[Dataset entries]:
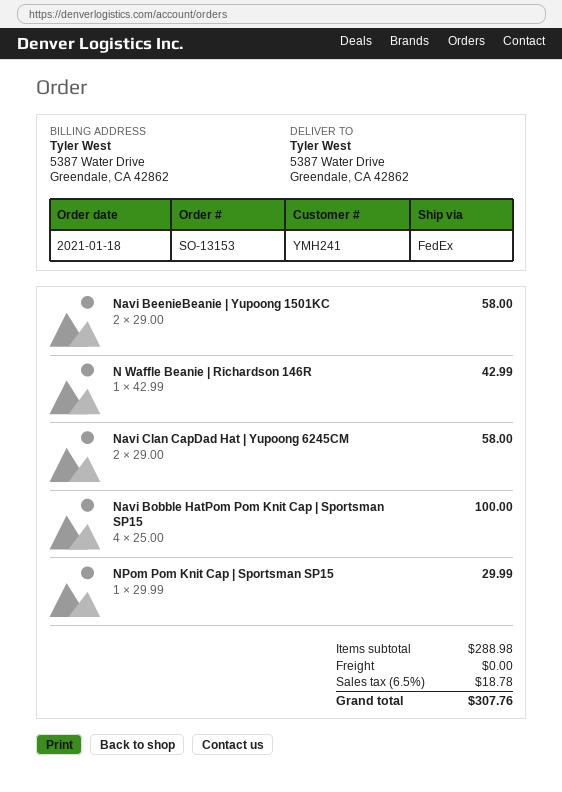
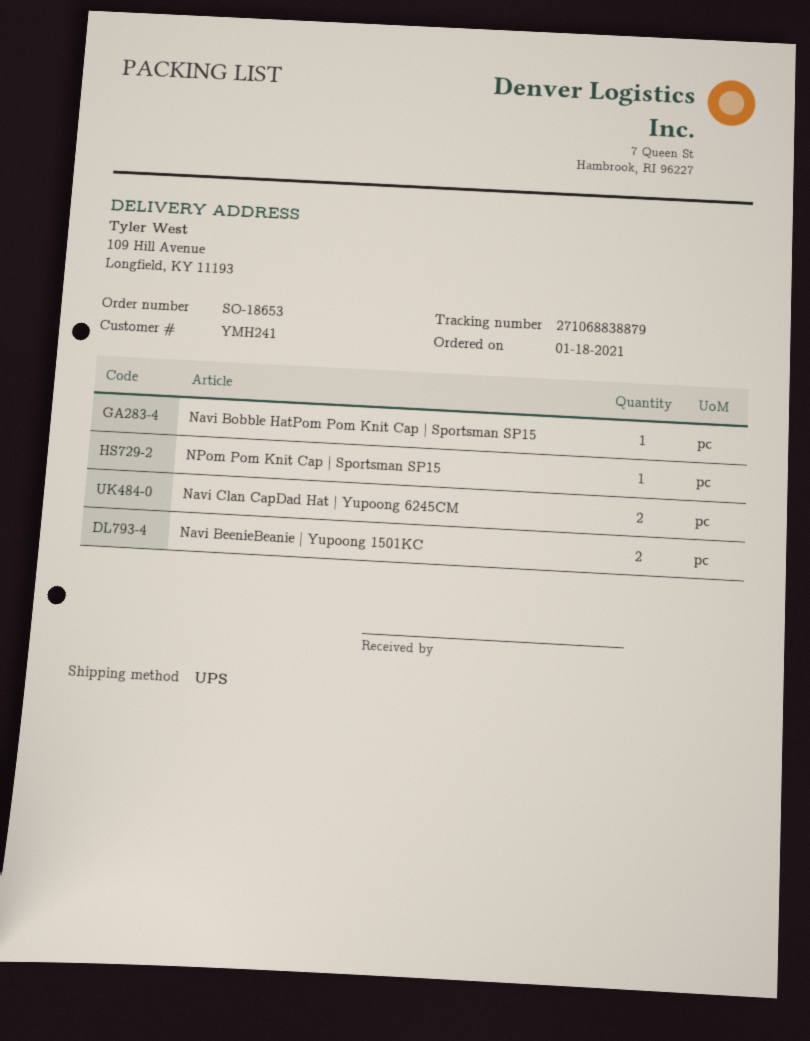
order number: SO-13153 -> SO-18653
shipping method: FedEx -> UPS
ship to: 5387 Water Drive, Greendale, CA 42862 -> 109 Hill Avenue, Longfield, KY 11193
N Waffle Beanie | Richardson 146R: 1 -> none
Navi Bobble HatPom Pom Knit Cap | Sportsman SP15: 4 -> 1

[What the task asks]: Print exactly the stretch of lines beginning with the one that holds "N Waffle Beanie | Richardson 146R: 1 -> none" and ending at the last line above.

[Answer to the problem]:
N Waffle Beanie | Richardson 146R: 1 -> none
Navi Bobble HatPom Pom Knit Cap | Sportsman SP15: 4 -> 1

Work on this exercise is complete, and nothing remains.